For months, we watched the situation in Idlib deteriorate before our eyes. We have known at least since the summer of last year that new funding pledges and a revision or extension of the EU-Turkey deal were necessary to continue the support of refugees in Turkey. But all the EU did was hit the snooze button and ask for “just five more minutes” on a deal it liked and did not want to tamper with.
Now that Erdogan uses his leverage, partly blackmailing the EU, partly highlighting the plight of refugees in an economically deteriorating Turkey, the EU has reacted with beefed up border protection. Greece then decided to put its asylum procedures on hold for months. And the very moment these measures produce horrible scenes on the news, we hear the soft voice of von der Leyen kindly asking Greece to live up to its legal asylum obligations.

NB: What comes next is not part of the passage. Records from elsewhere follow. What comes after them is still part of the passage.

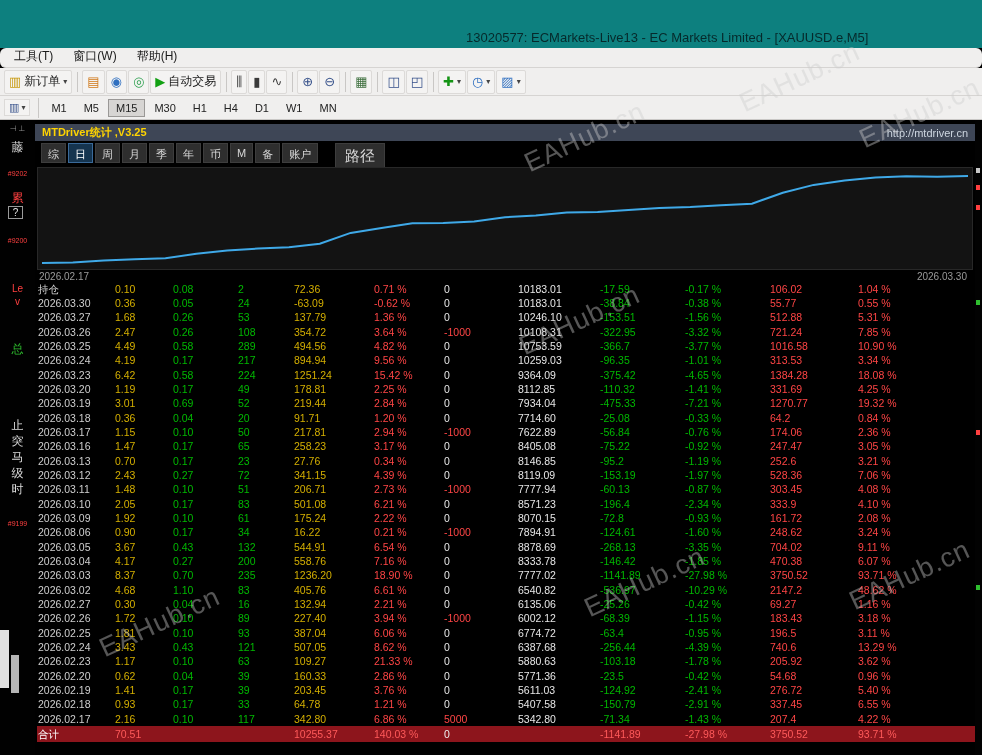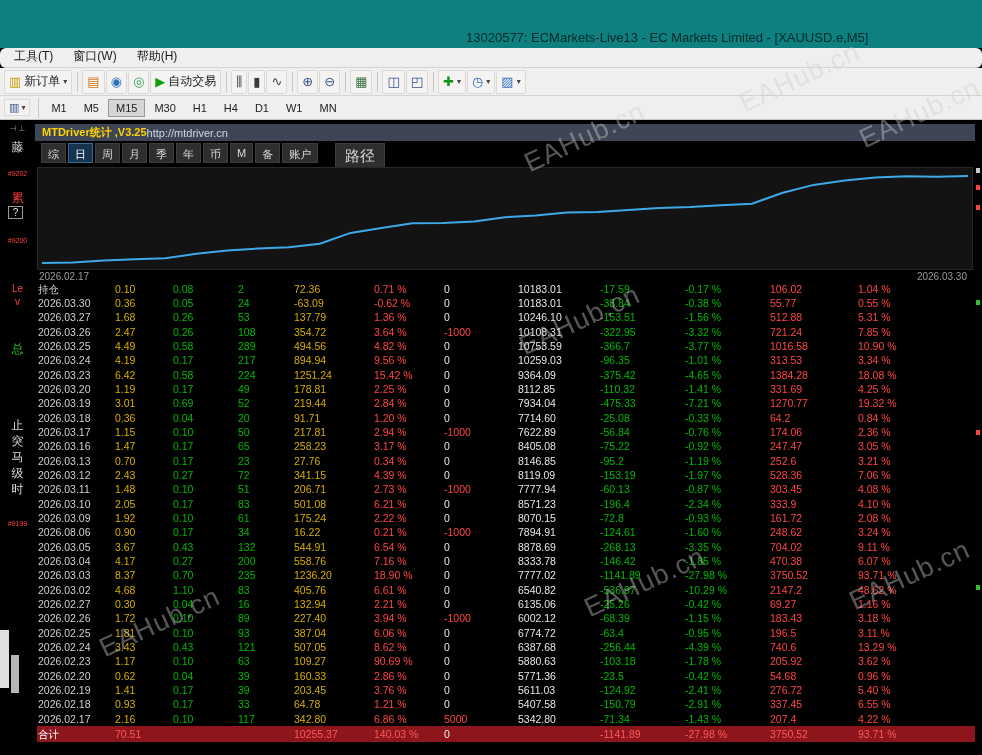--- a/index.html
+++ b/index.html
@@ -39,7 +39,7 @@
   
   .panel{left:35px;top:120px;width:940px;height:635px;background:#000;overflow:hidden;}
   .panel-header{position:absolute;left:0;top:4px;width:940px;height:17px;background:#3e4656;
-                display:flex;align-items:center;padding:0 7px;box-sizing:border-box;}
+                display:flex;justify-content:space-between;align-items:center;padding:0 7px;box-sizing:border-box;}
   .panel-title{color:#ffd400;font-size:11px;font-weight:bold;}
   .panel-url{color:#cdd5df;font-size:11px;}
   .tabs{position:absolute;left:6px;top:23px;height:20px;display:flex;gap:2px;}

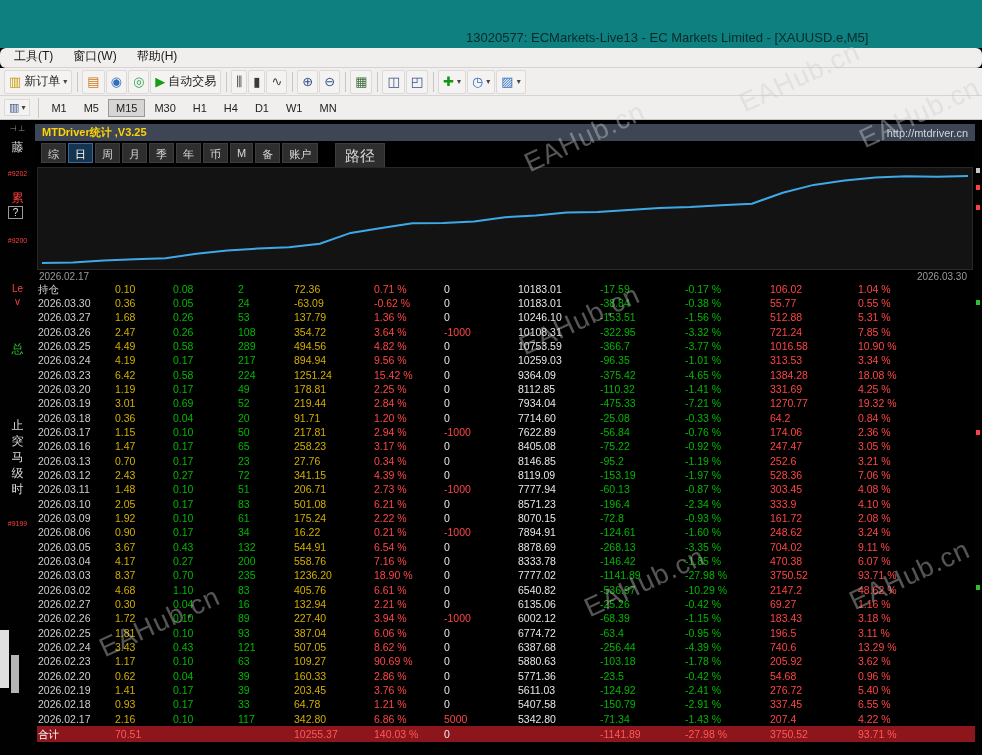--- a/index.html
+++ b/index.html
@@ -589,7 +589,7 @@
         <div class="tcell c-maxlots">0.10</div>
         <div class="tcell c-count">63</div>
         <div class="tcell c-pl">109.27</div>
-        <div class="tcell c-pct">90.69 %</div>
+        <div class="tcell c-pct">21.33 %</div>
         <div class="tcell c-inout">0</div>
         <div class="tcell c-balance">5880.63</div>
         <div class="tcell c-mfl">-103.18</div>

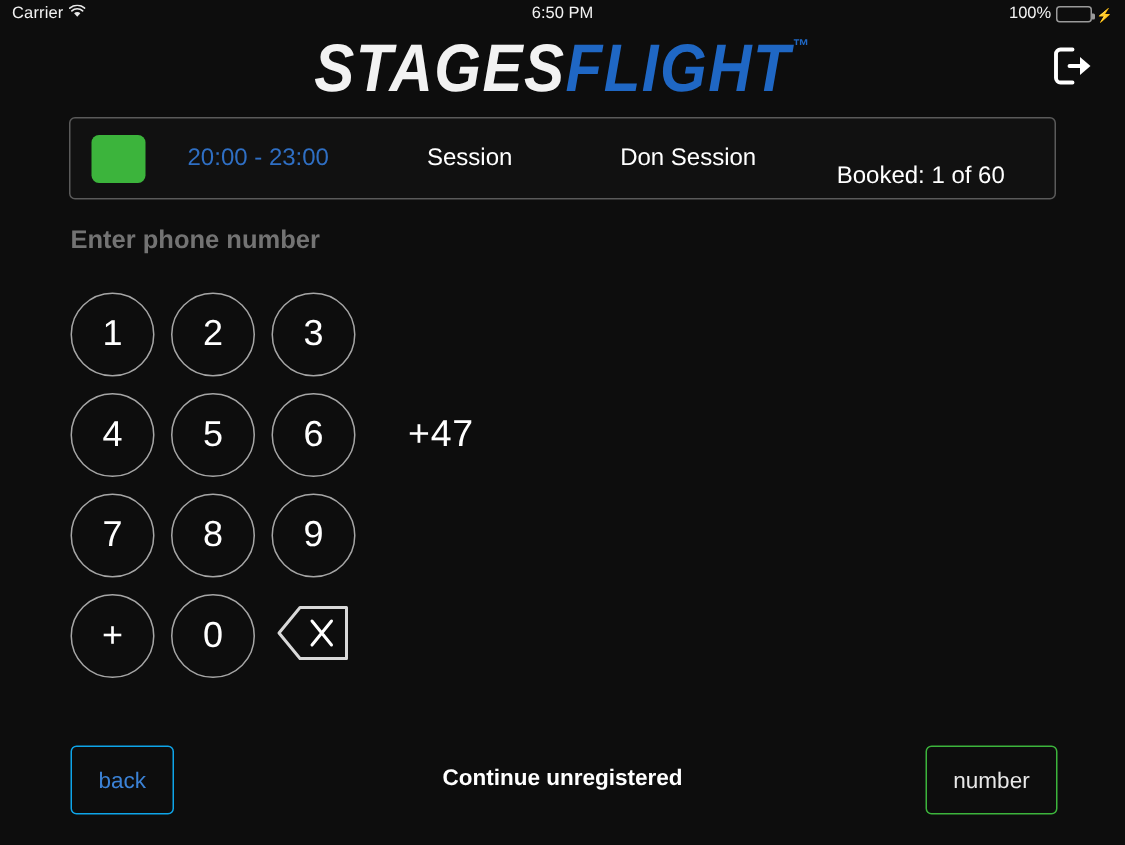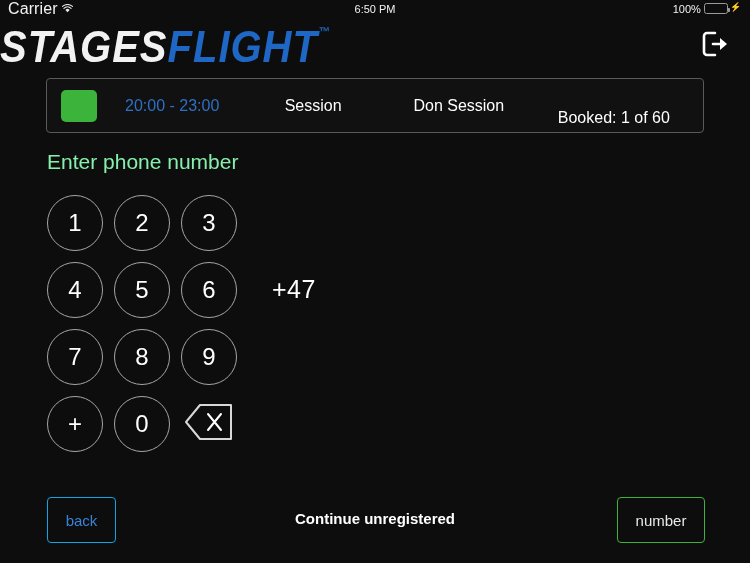--- a/index.html
+++ b/index.html
@@ -34,7 +34,7 @@
     align-items: center;
     gap: 4px;
   }
-  #status-carrier { font-size: 16px; letter-spacing: .1px; }
+  #status-carrier { font-size: 11px; letter-spacing: .1px; }
   #wifi-icon { display: block; }
   #status-time {
     position: absolute;

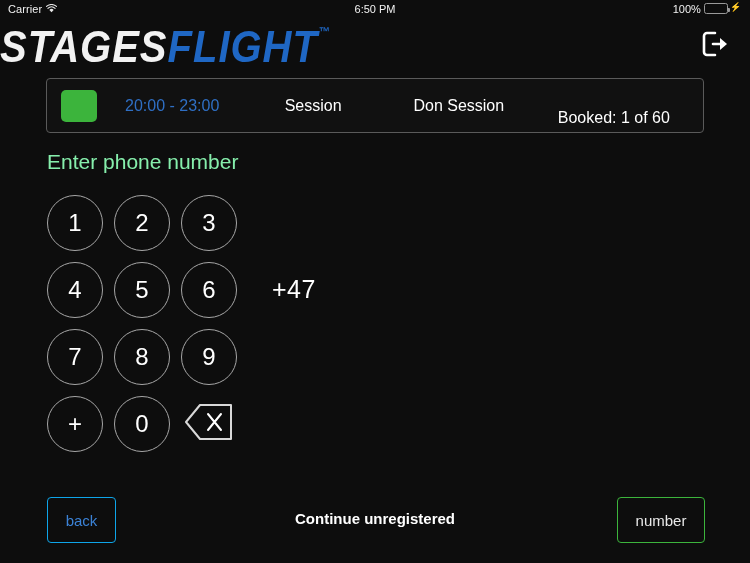--- a/index.html
+++ b/index.html
@@ -46,7 +46,7 @@
   #status-right {
     margin-left: auto;
     display: flex;
-    align-items: flex-start;
+    align-items: flex-end;
     gap: 3px;
     font-size: 11px;
   }

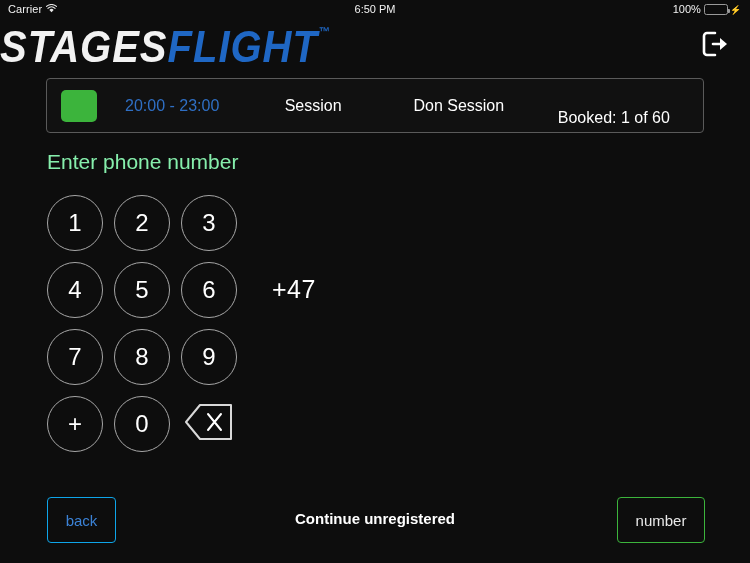--- a/index.html
+++ b/index.html
@@ -82,6 +82,7 @@
     position: relative;
     display: flex;
     align-items: center;
+    justify-content: center;
   }
   #logo {
     font-size: 40px;

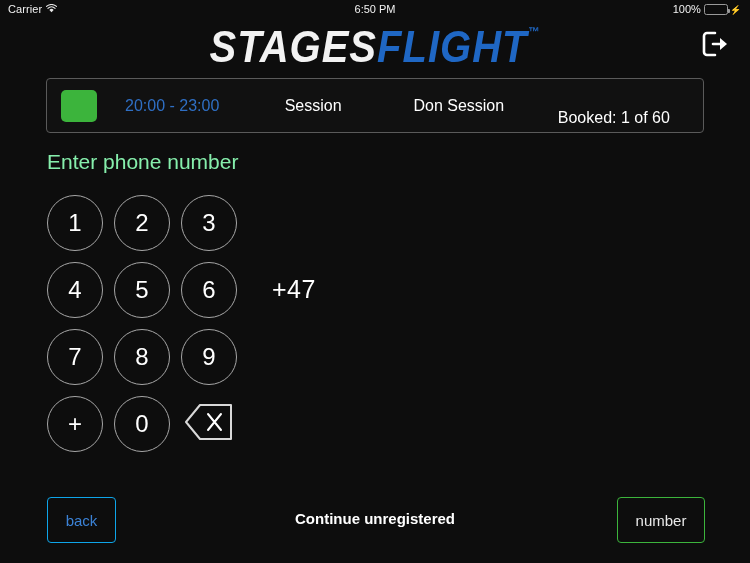--- a/index.html
+++ b/index.html
@@ -156,9 +156,9 @@
     position: absolute;
     left: 47px;
     top: 150px;
-    font-size: 21px;
-    color: #86efac;
-    font-weight: 400;
+    font-size: 17px;
+    color: #737373;
+    font-weight: 700;
   }
 
   

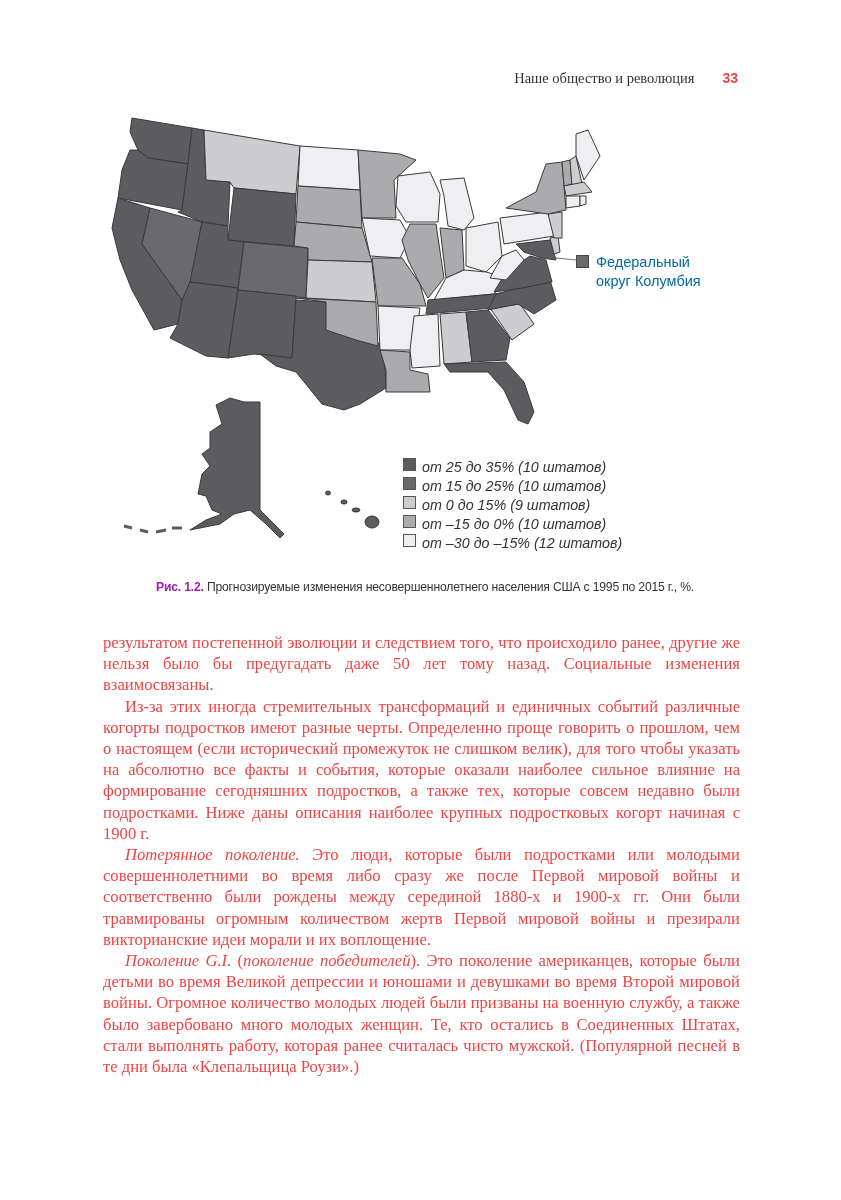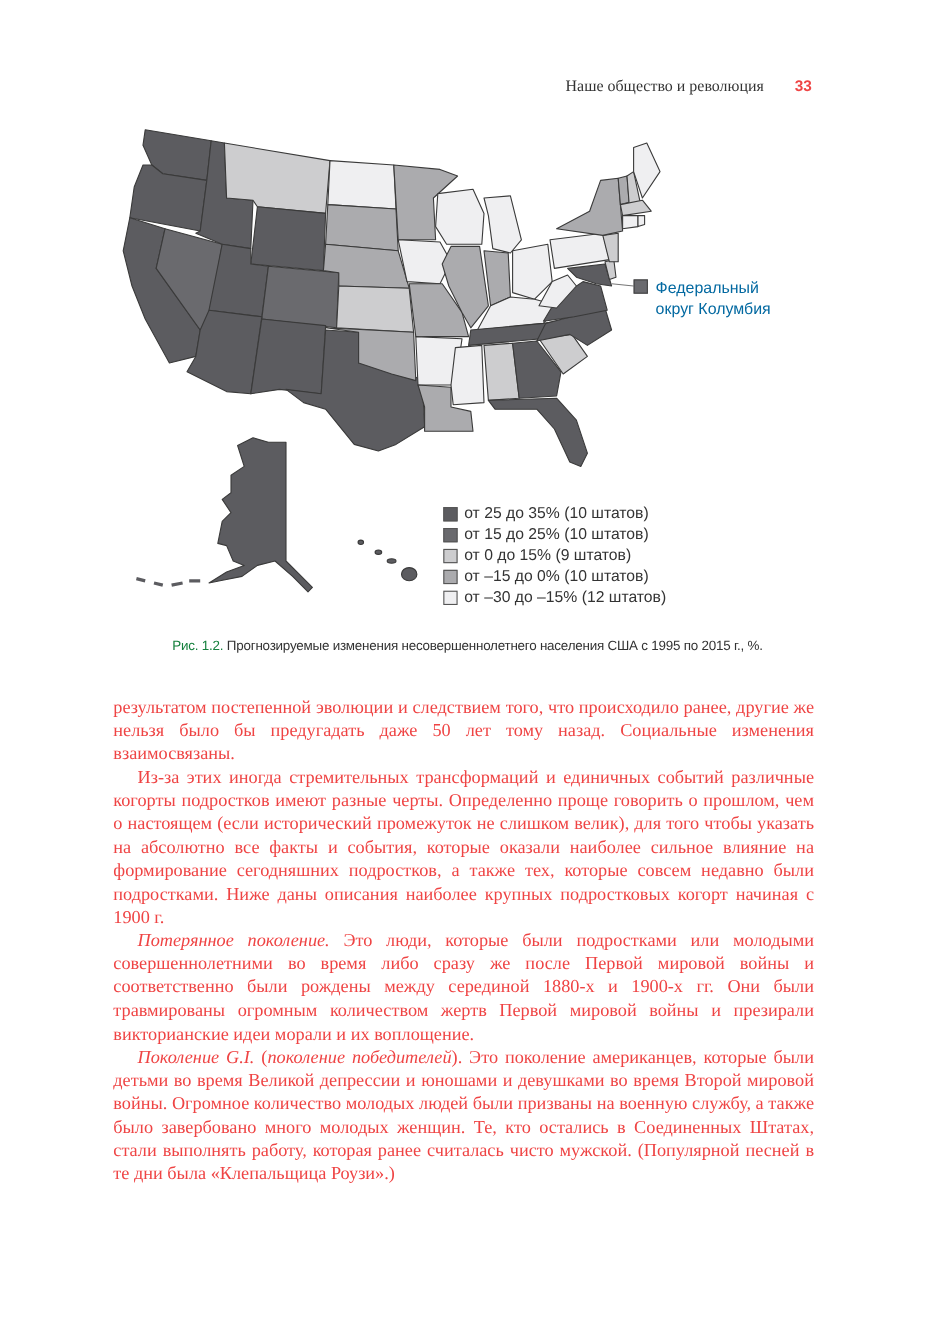--- a/index.html
+++ b/index.html
@@ -13,7 +13,7 @@
   .dc-label .sw { display: inline-block; width: 11px; height: 11px; background: #6a6a6e; border: 1px solid #444; vertical-align: -1px; margin-right: 7px; }
   .dc-label .line2 { padding-left: 20px; text-align: right; }
   .legend { position: absolute; left: 293px; top: 348px; font-family: "Liberation Sans", sans-serif; font-size: 14.3px; line-height: 19px; color: #333; }
-  .legend-row { display: flex; align-items: center; white-space: nowrap; }
+  .legend-row { display: flex; white-space: nowrap; font-style: italic; }
   .legend-row .sw { width: 11px; height: 11px; border: 1px solid #555; margin-right: 6px; flex: 0 0 auto; }
   .caption { position: absolute; left: 100px; top: 578px; width: 650px; text-align: center; font-family: "Liberation Sans", sans-serif; font-size: 12.2px; line-height: 18px; color: #333; letter-spacing: -0.2px; }
   .caption b { font-weight: normal; color: #15803d; }

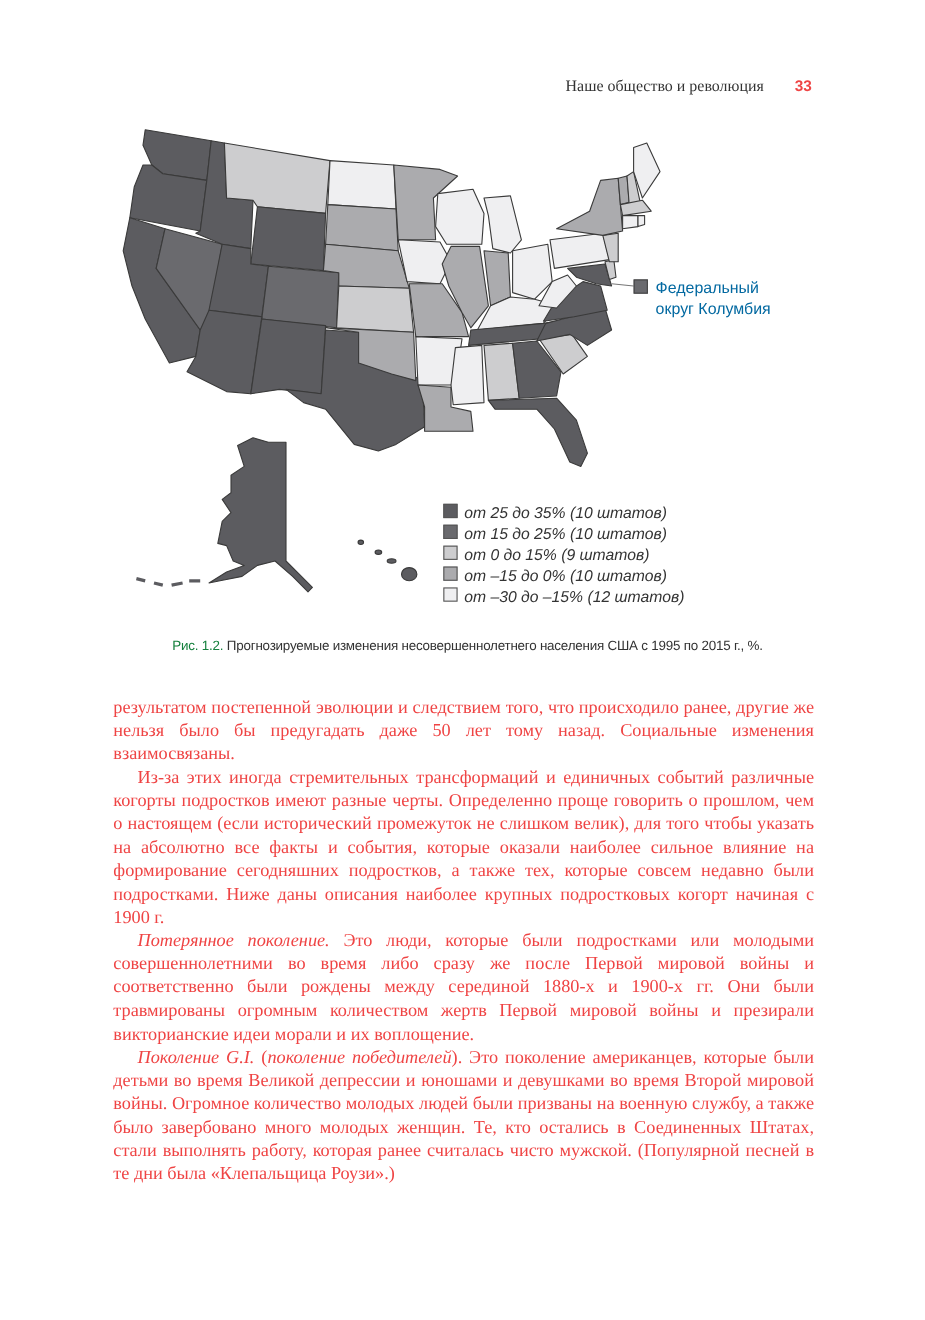--- a/index.html
+++ b/index.html
@@ -16,7 +16,7 @@
   .legend-row { display: flex; white-space: nowrap; font-style: italic; }
   .legend-row .sw { width: 11px; height: 11px; border: 1px solid #555; margin-right: 6px; flex: 0 0 auto; }
   .caption { position: absolute; left: 100px; top: 578px; width: 650px; text-align: center; font-family: "Liberation Sans", sans-serif; font-size: 12.2px; line-height: 18px; color: #333; letter-spacing: -0.2px; }
-  .caption b { font-weight: normal; color: #15803d; }
+  .caption b { font-weight: bold; color: #a21caf; }
   .body-text { position: absolute; left: 103px; top: 632px; width: 637px; font-family: "Liberation Serif", serif; font-size: 16.6px; line-height: 21.2px; color: #ef4444; text-align: justify; }
   .body-text p { margin: 0; }
   .body-text p.indent { text-indent: 22px; }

Even if Athens were to abide by them, this would only be a provisional band-aid attached to a bigger challenge. In reality, what is needed is a clear European strategy on how to deal with mixed migration flows, one of the trickiest new geopolitical realities we are facing. Such a policy would have to protect the rights of migrants and refugees, be practically implementable on the ground, and be sellable to domestic audiences in EU member states. Most likely, this kind of deal would not be an EU deal at all, but one between willing member states.
Von der Leyen has at least started to be honest about the huge dilemma EU countries are facing. Hard compromises and more ugly scenes on television will have to be swallowed until some workable solution emerges. But maybe von der Leyen—by hitting the wake-up button—can finally stop the shameful snoozing.